Which lines of the records contain the word "none"? Copy each one.

DATASET CONTENT:

Start of Block

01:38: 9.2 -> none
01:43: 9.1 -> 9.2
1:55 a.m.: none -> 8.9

End of Block
Start of Block

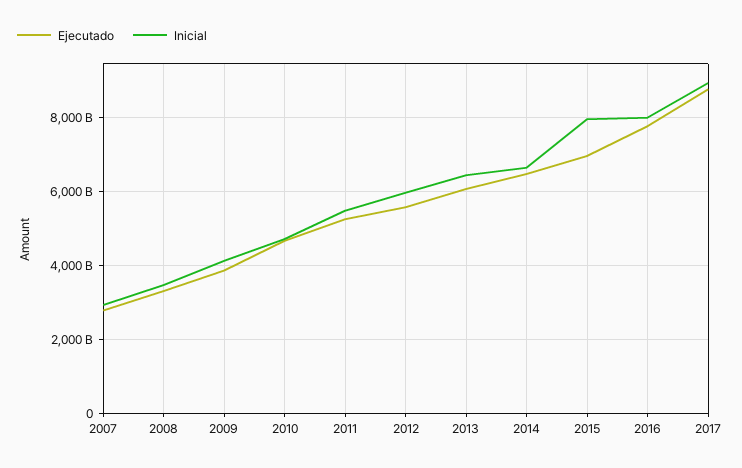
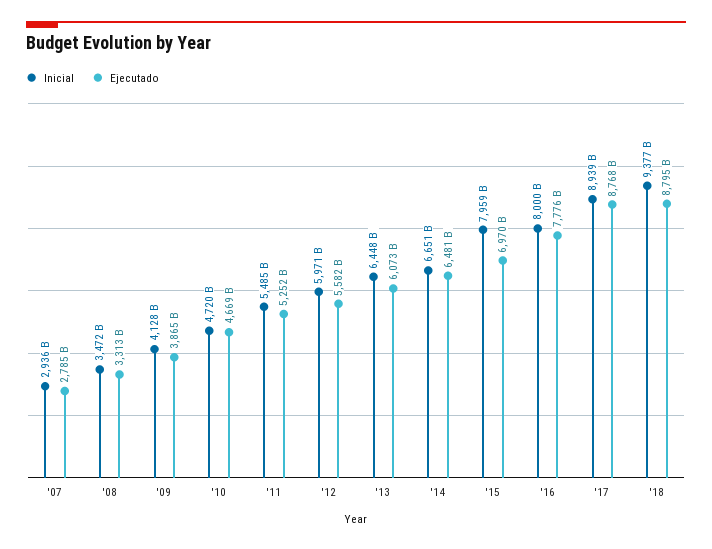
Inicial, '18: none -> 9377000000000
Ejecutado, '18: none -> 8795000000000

End of Block

RESULT OF THIS EXERCISE:
01:38: 9.2 -> none
1:55 a.m.: none -> 8.9
Inicial, '18: none -> 9377000000000
Ejecutado, '18: none -> 8795000000000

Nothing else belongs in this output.